A few months ago I posted a video saying I'd build an open-source,
self-hostable AI agent platform from scratch. No code yet — just three
things I kept hitting with existing agents that I wanted to fix:
- You can't see progress. You give an agent a job, walk away, come back — and it's been sitting on "npm or pnpm?" for 20 minutes. Or it died half an hour ago and never told you.
- No real isolation. Most agents are single-user. On a shared box, a leftover browser session means one person's task quietly uses another person's account.
- No continuity across devices. Start on your phone, you can't pick it up on your laptop.
This post is me keeping that promise. Tianshu
v0.5 ships all three — here's each, running.
Promise 1 — visible progress
A Kanban board backed by a worker pool. The orchestrator drops tasks
onto Ready; workers pick them up, run them, stream their transcript
live, and move them to Done. A task that dies is marked
awaiting intervention — not a silent screen.
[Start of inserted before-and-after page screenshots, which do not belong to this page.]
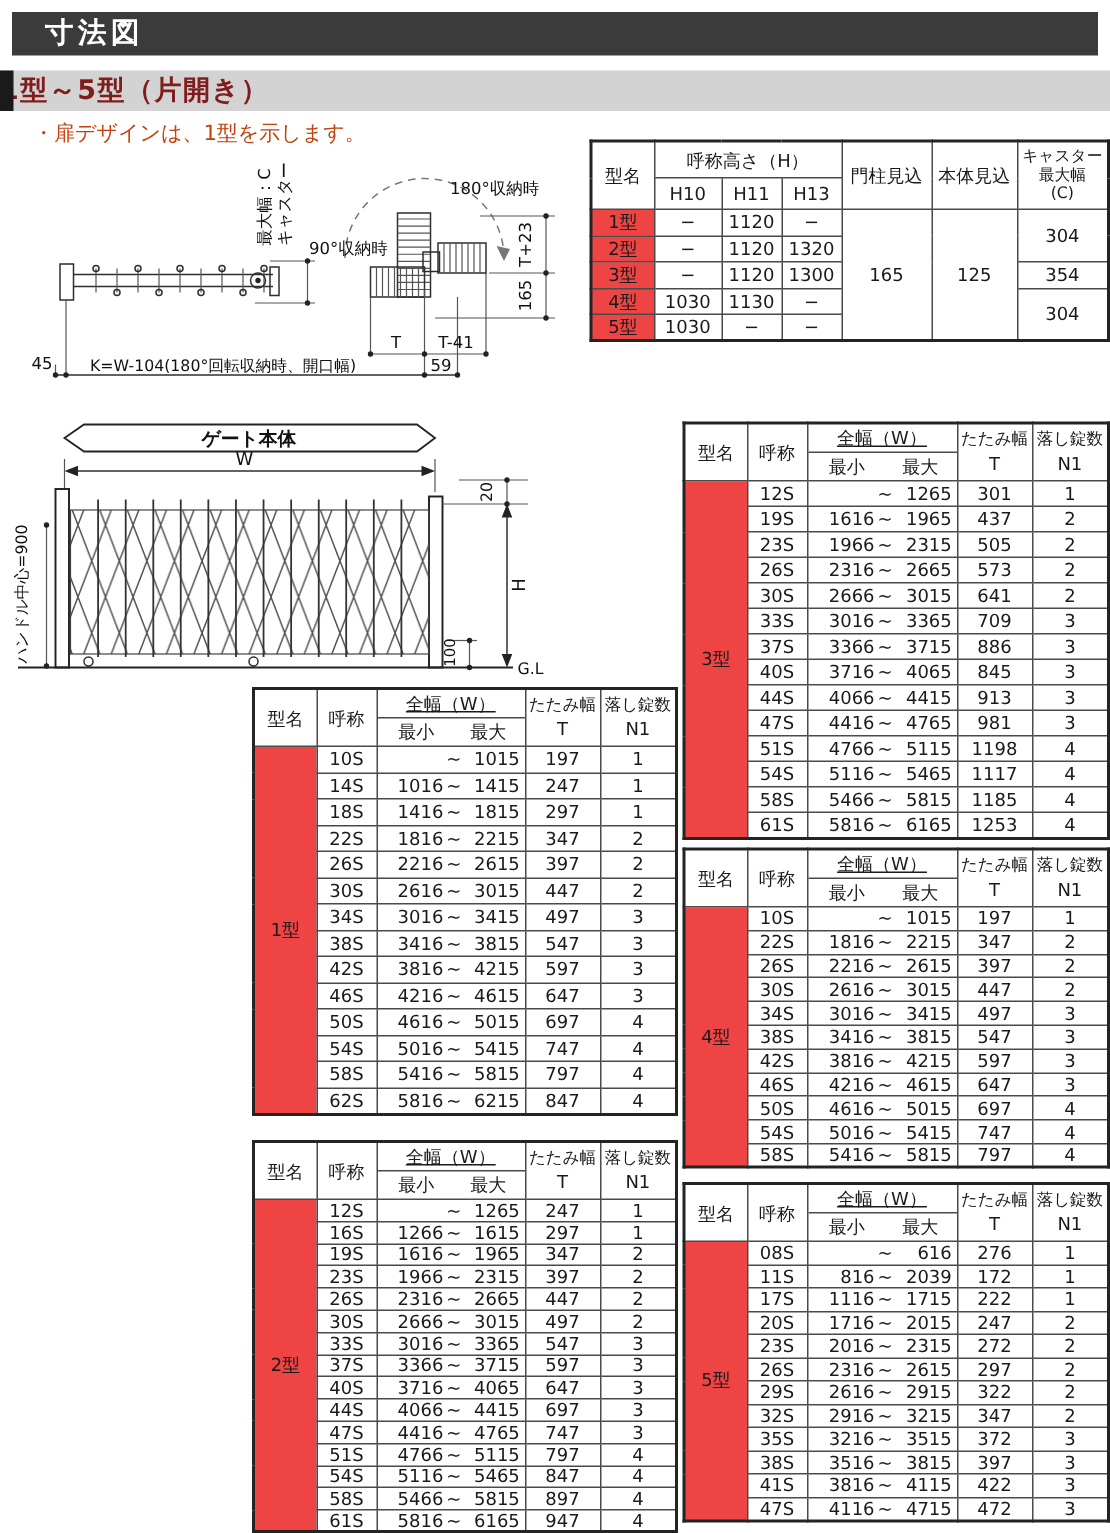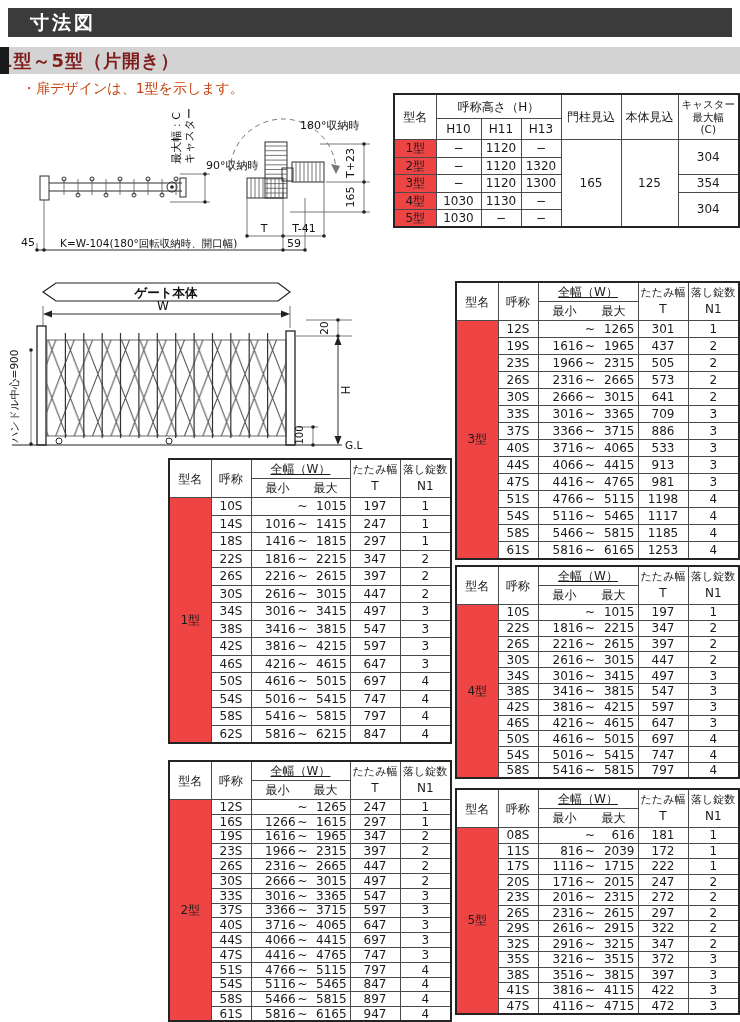--- a/index.html
+++ b/index.html
@@ -588,7 +588,7 @@
       <tr>
         <td class="c-name">40S</td>
         <td class="c-range"><span class="mn">3716</span><span class="tl">~</span><span class="mx">4065</span></td>
-        <td class="c-t">533</td>
+        <td class="c-t">845</td>
         <td class="c-n">3</td>
       </tr>
       <tr>

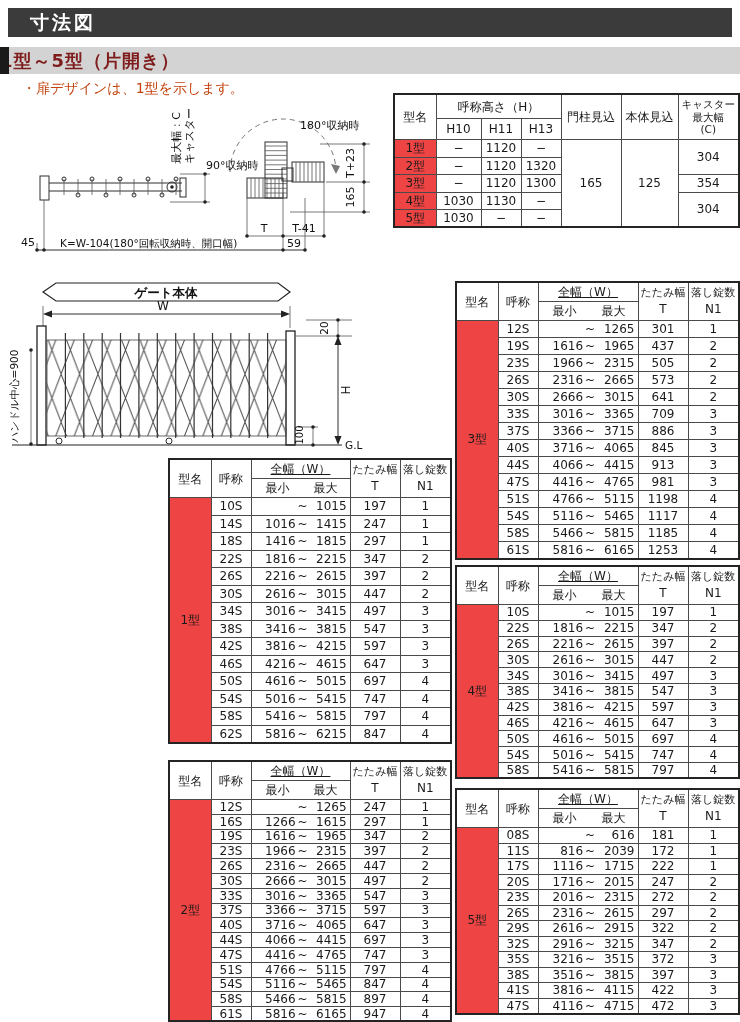--- a/index.html
+++ b/index.html
@@ -764,7 +764,7 @@
         <td class="model-cell" rowspan="12">5型</td>
         <td class="c-name">08S</td>
         <td class="c-range"><span class="mn"></span><span class="tl">~</span><span class="mx">616</span></td>
-        <td class="c-t">181</td>
+        <td class="c-t">276</td>
         <td class="c-n">1</td>
       </tr>
       <tr>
(That screenshot is a real run — I dropped two tasks in, a Coder worker
is mid-flight on one of them.)
Promise 2 — real isolation
Every tenant runs in its own Linux sandbox. The default backend is
OpenShell (Docker), which — unlike a Hypervisor.framework microVM —
barely touches idle CPU on Apple Silicon, and ships a network egress
policy: the agent can only reach hosts on an allow-list; anything else
is blocked on the spot and logged.
Files are isolated the same way — one workspace per tenant, browsable in
the UI, persisted across sessions. Every row carries a tenant_id from
the first line of code; this was a hard design rule, not a retrofit.
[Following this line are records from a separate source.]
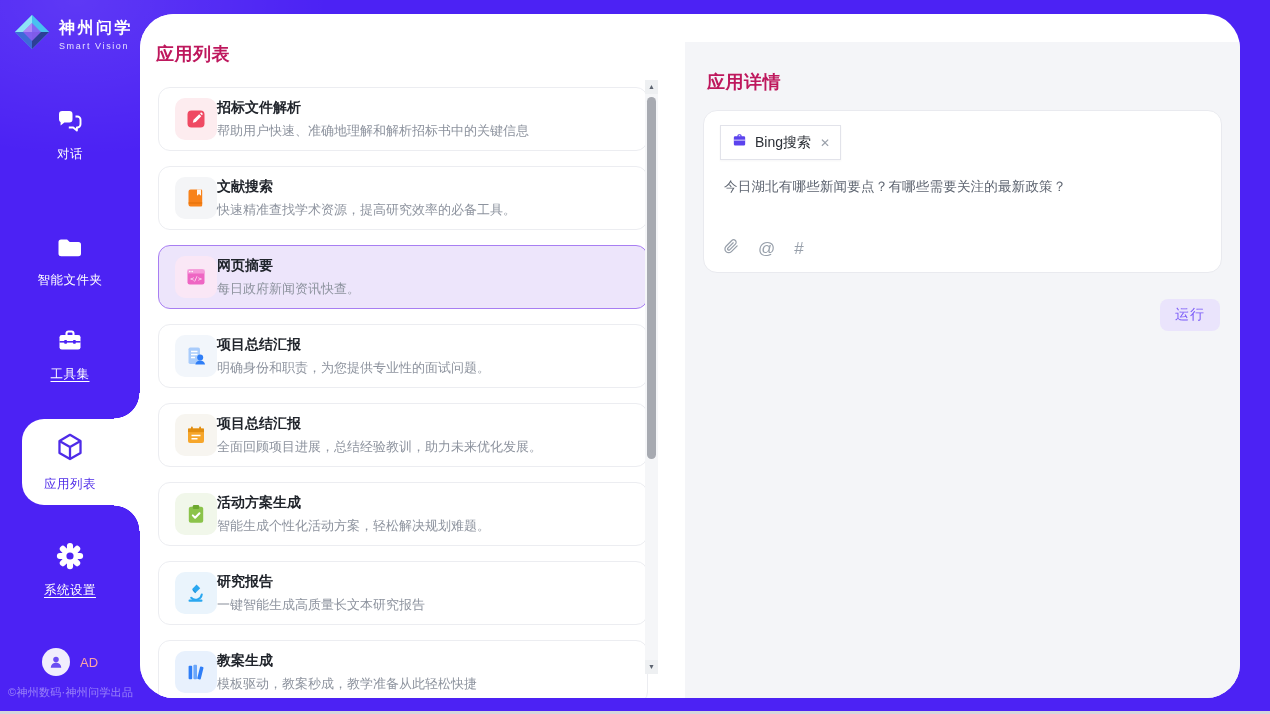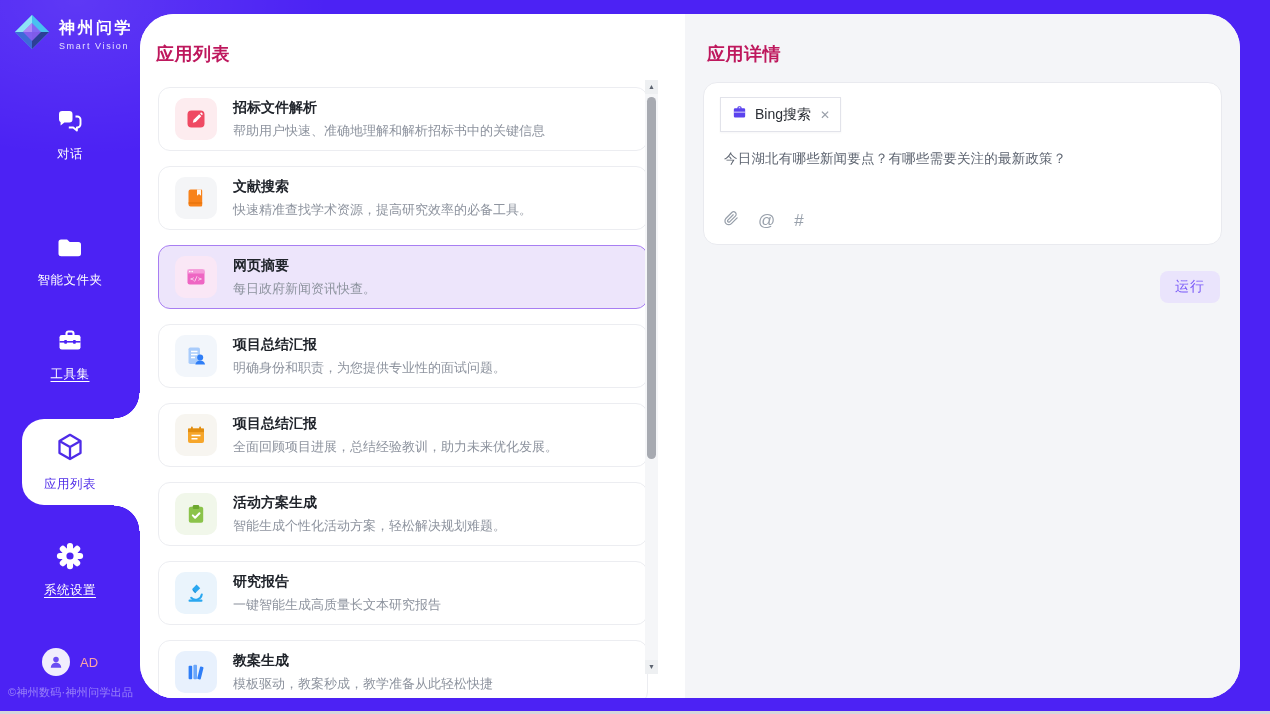--- a/index.html
+++ b/index.html
@@ -39,7 +39,7 @@
   
   .content { position:absolute; left:140px; top:14px; right:30px; bottom:16px; background:#fff; border-radius:34px; overflow:hidden; display:flex; }
   .panel-list { position:relative; width:545px; background:#fff; }
-  .panel-detail { position:relative; flex:1; background:#f4f5f8; }
+  .panel-detail { position:relative; flex:1; background:#f4f5f8;margin-top:28px; }
   .panel-title { font-size:18px; font-weight:700; color:#be185d; letter-spacing:.5px; }
   .panel-list .panel-title { margin:28px 0 0 16px; }
   .panel-detail .panel-title { margin:28px 0 0 22px; }

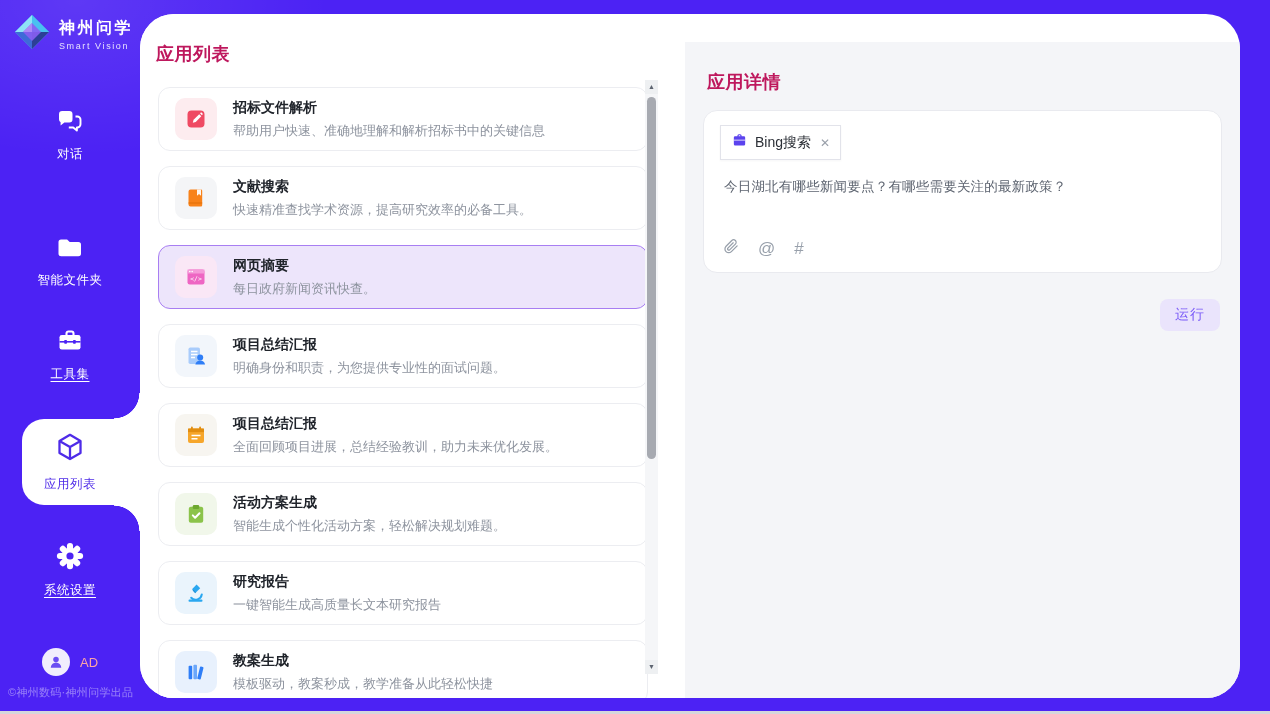--- a/index.html
+++ b/index.html
@@ -51,7 +51,7 @@
   .icbox { width:42px; height:42px; border-radius:10px; margin-left:16px; flex:0 0 auto; display:flex; align-items:center; justify-content:center; }
   .bg0{background:#fdecef;} .bg1{background:#f4f5f7;} .bg2{background:#fae7f6;} .bg3{background:#f2f6fb;}
   .bg4{background:#f7f5f0;} .bg5{background:#f1f7ea;} .bg6{background:#eaf4fc;} .bg7{background:#e8f1fd;}
-  .ctext { margin-left:16px; min-width:0; }
+  .ctext { min-width:0; }
   .ctitle { font-size:14px; font-weight:700; color:#20242b; }
   .cdesc { font-size:13px; color:#8d939e; margin-top:5px; white-space:nowrap; }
Promise 3 — continuity across devices
A channel system routes messages to the agent regardless of surface.
WeChat is wired first; more channels are on the way.
The bonus round
Things I didn't promise but built anyway:
- Workforce Studio. Your whole agent config — main agent, every worker, the enabled plugin set, prompt blocks — pulled into one Solution you can edit in a three-pane IDE, diff against what's running, export/import as a file, and activate in one click. Config becomes something you version, diff, and share. You manage your agent the way you manage code.
-
Key-free web search (
web_search+web_fetch) — no API keys. - Point-and-click config for the model provider catalog (keys stay masked and server-side), MCP servers, and per-plugin settings.
Try it
npm install -g @tianshu-ai/tianshu
tianshu setup # a wizard configures a provider, sandbox, etc.
Open source (Apache-2.0), self-hostable: https://github.com/tianshu-ai/tianshu
⚠️ Heads-up: in v0.5 the admin/Settings pages aren't behind an auth
gate yet — run it as a single trusted operator for now. A proper
auth/role gate is next on the roadmap.
If those three pains sound like your week, I'd love your issues — what's
missing, what I got wrong, what to copy from.